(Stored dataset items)
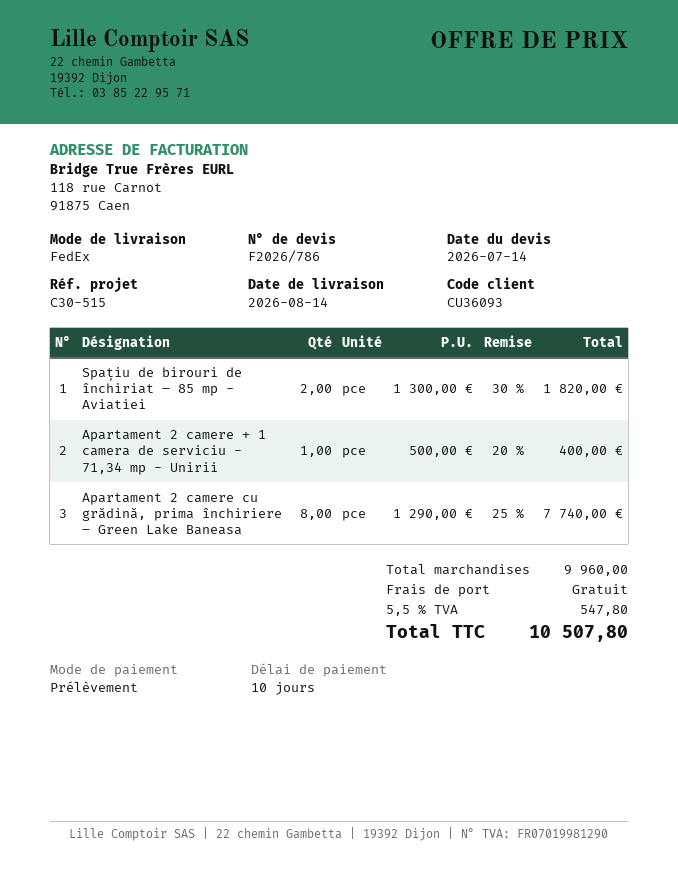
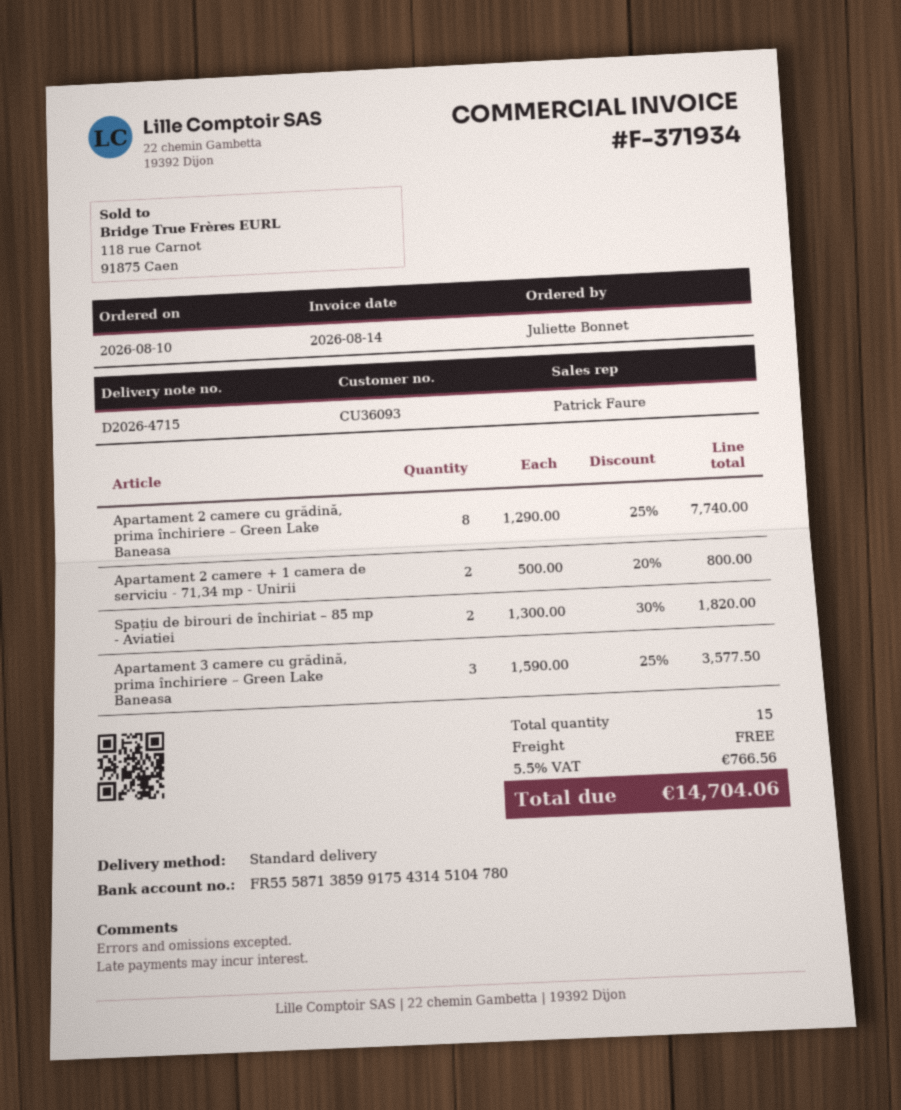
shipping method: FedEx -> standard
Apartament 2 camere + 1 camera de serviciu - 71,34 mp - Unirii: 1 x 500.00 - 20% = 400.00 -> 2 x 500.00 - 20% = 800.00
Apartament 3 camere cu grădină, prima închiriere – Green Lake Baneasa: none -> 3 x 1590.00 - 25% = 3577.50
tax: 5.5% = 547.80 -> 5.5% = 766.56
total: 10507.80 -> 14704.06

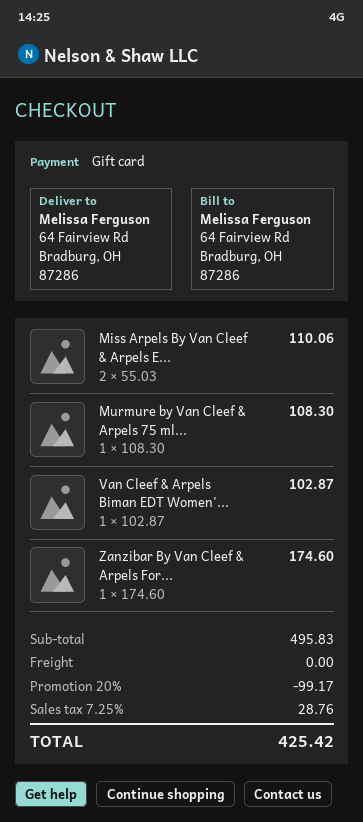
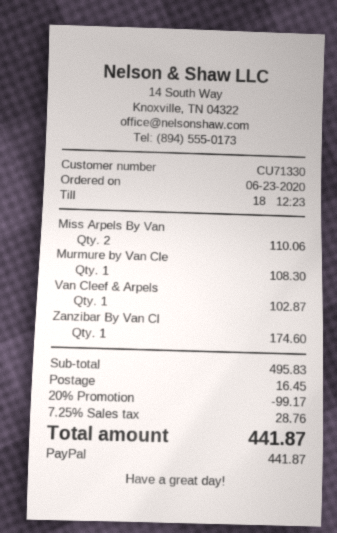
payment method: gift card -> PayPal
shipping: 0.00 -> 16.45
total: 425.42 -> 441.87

▶ [AIM OF THE EXERCISE] The range to transcribe runs from the line holding "total: 10507.80 -> 14704.06" through the final line of the data above; copy it exactly and exclude the pictures.

▶ [EXERCISE SOLUTION]
total: 10507.80 -> 14704.06

payment method: gift card -> PayPal
shipping: 0.00 -> 16.45
total: 425.42 -> 441.87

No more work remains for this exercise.